:: GIVEN DATA ::

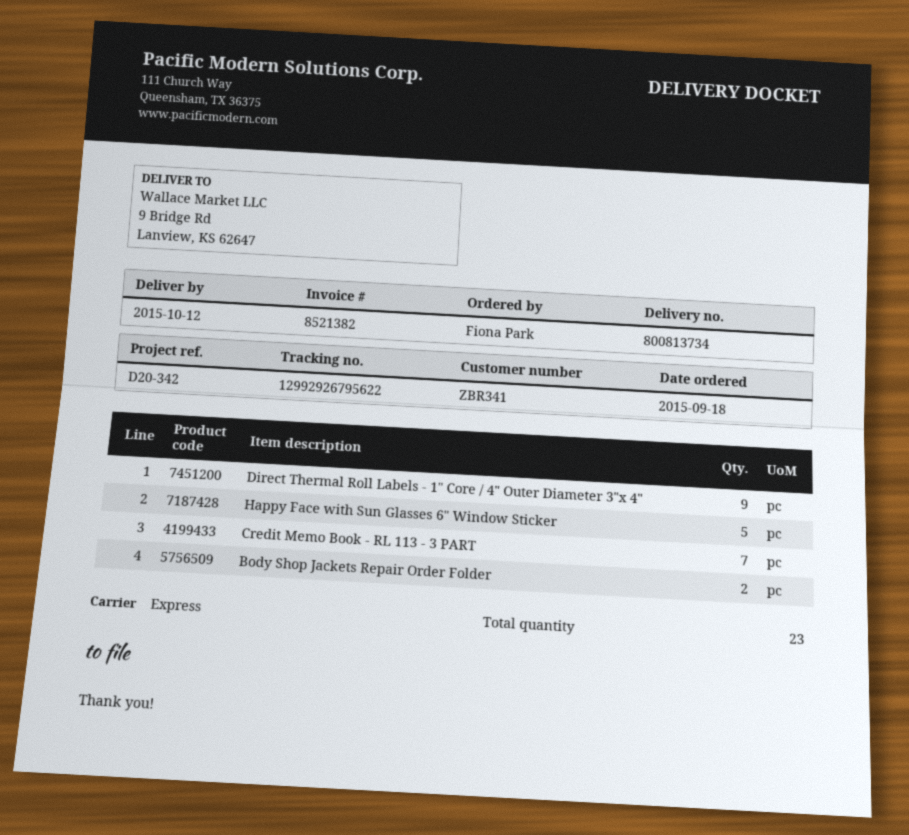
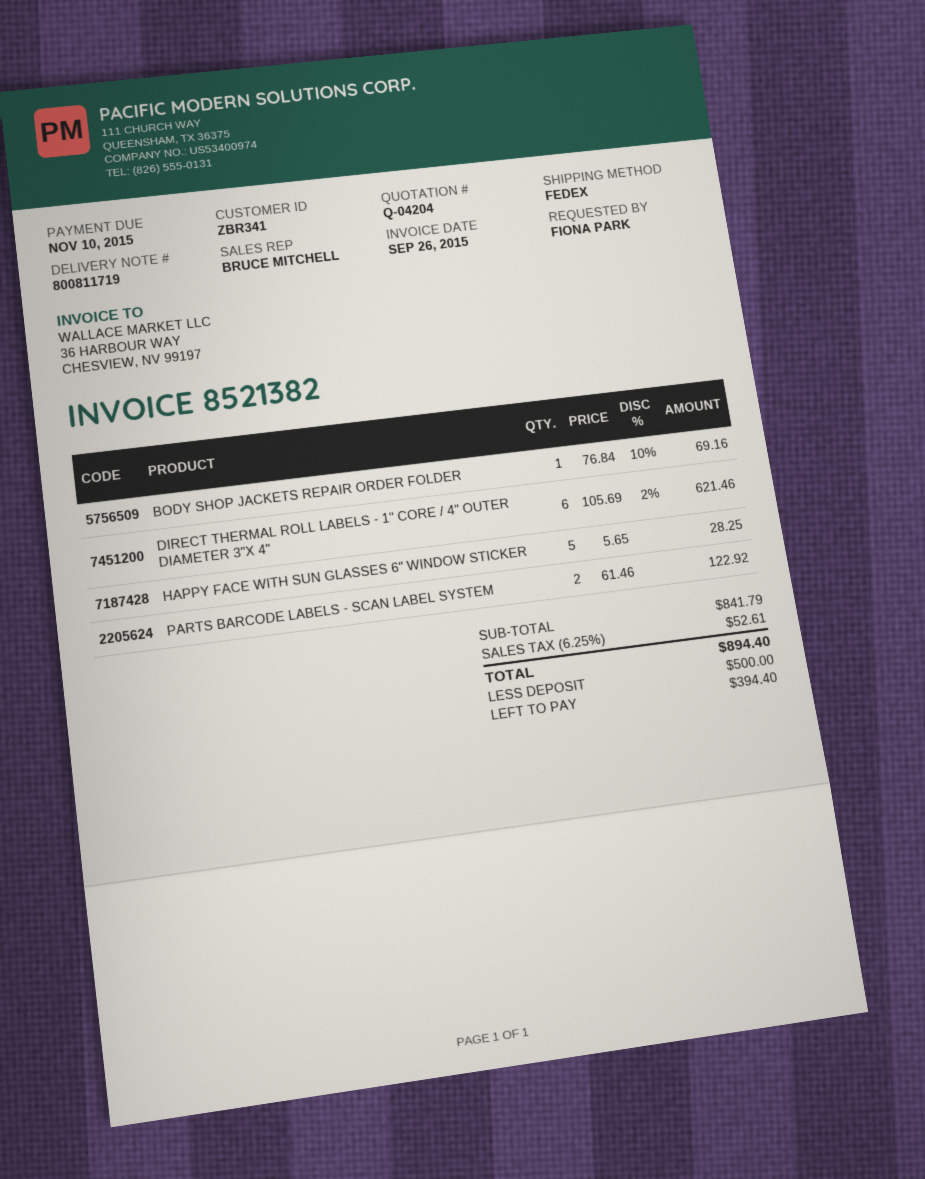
delivery note number: 800813734 -> 800811719
shipping method: express -> FedEx
Direct Thermal Roll Labels - 1" Core / 4" Outer Diameter 3"x 4": 9 -> 6
Credit Memo Book - RL 113 - 3 PART: 7 -> none
Body Shop Jackets Repair Order Folder: 2 -> 1
PARTS BARCODE LABELS - SCAN LABEL SYSTEM: none -> 2

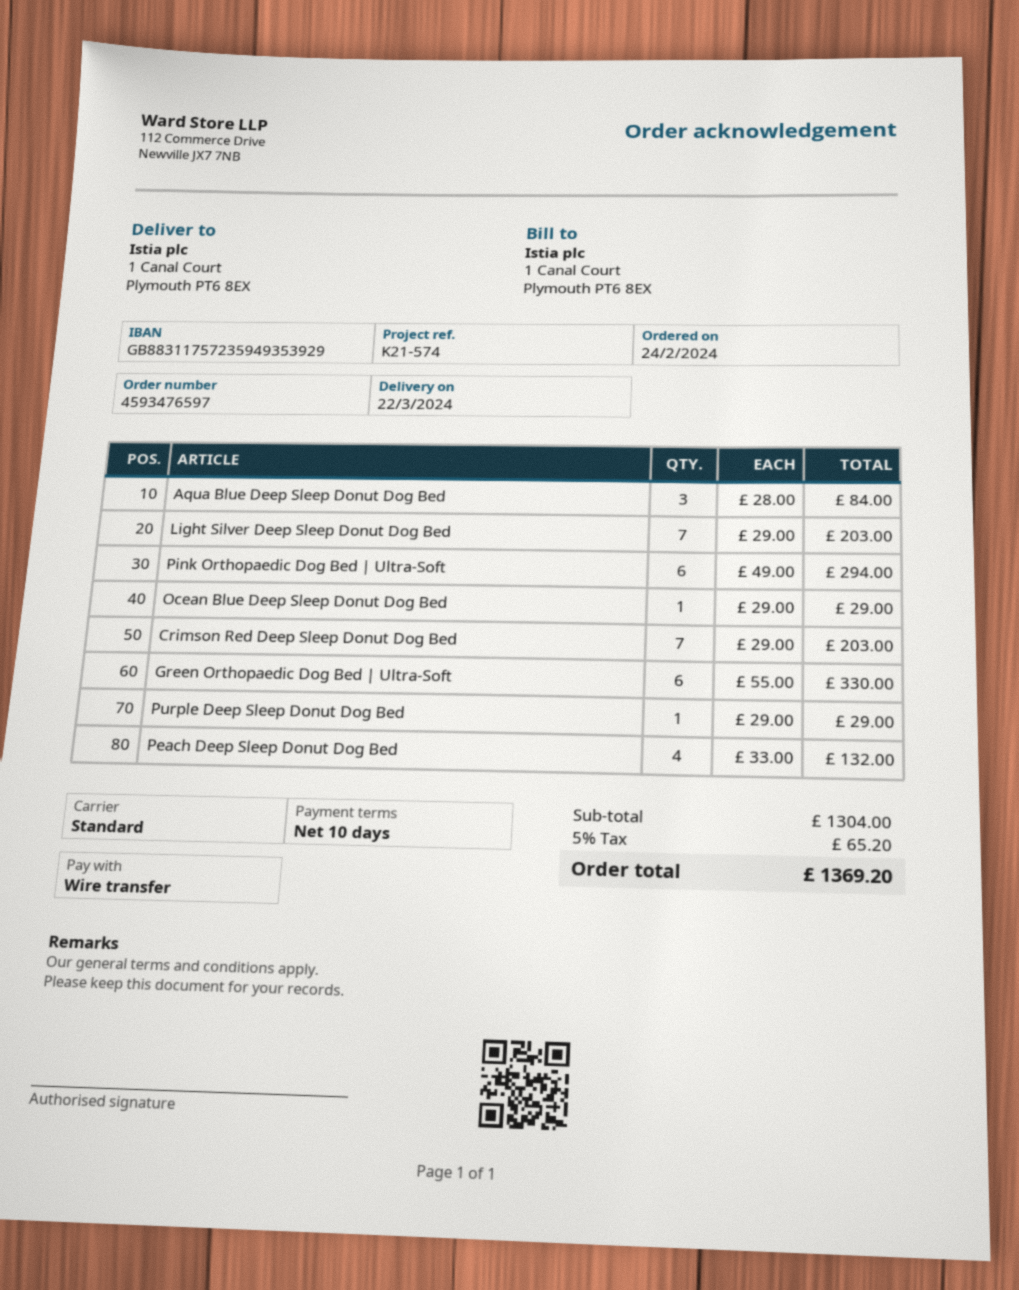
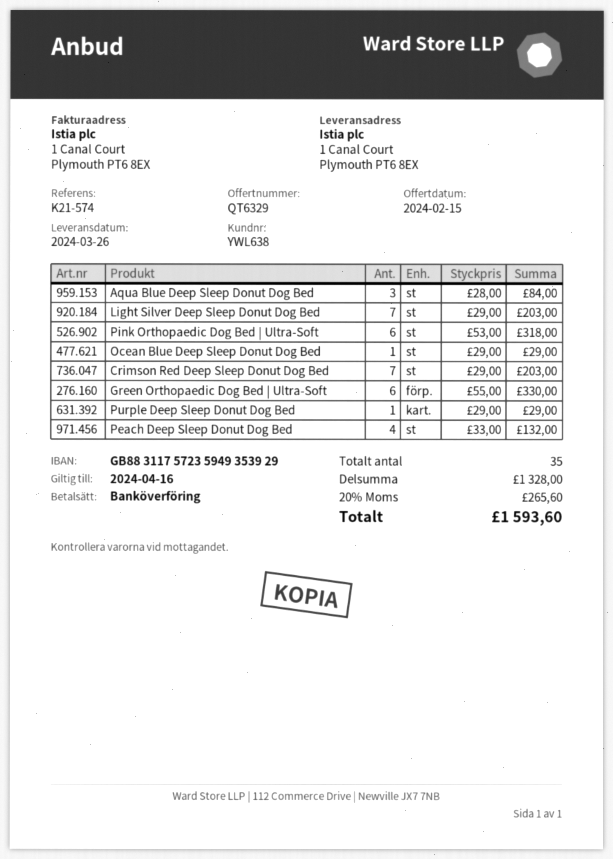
delivery date: 2024-03-22 -> 2024-03-26
Pink Orthopaedic Dog Bed | Ultra-Soft: 6 x 49.00 = 294.00 -> 6 x 53.00 = 318.00
subtotal: 1304.00 -> 1328.00
tax: 5% = 65.20 -> 20% = 265.60
total: 1369.20 -> 1593.60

:: AIM OF THE TASK ::
Leave out the pictures and print each record exactly as it stands.

:: EXERCISE SOLUTION ::
delivery note number: 800813734 -> 800811719
shipping method: express -> FedEx
Direct Thermal Roll Labels - 1" Core / 4" Outer Diameter 3"x 4": 9 -> 6
Credit Memo Book - RL 113 - 3 PART: 7 -> none
Body Shop Jackets Repair Order Folder: 2 -> 1
PARTS BARCODE LABELS - SCAN LABEL SYSTEM: none -> 2

delivery date: 2024-03-22 -> 2024-03-26
Pink Orthopaedic Dog Bed | Ultra-Soft: 6 x 49.00 = 294.00 -> 6 x 53.00 = 318.00
subtotal: 1304.00 -> 1328.00
tax: 5% = 65.20 -> 20% = 265.60
total: 1369.20 -> 1593.60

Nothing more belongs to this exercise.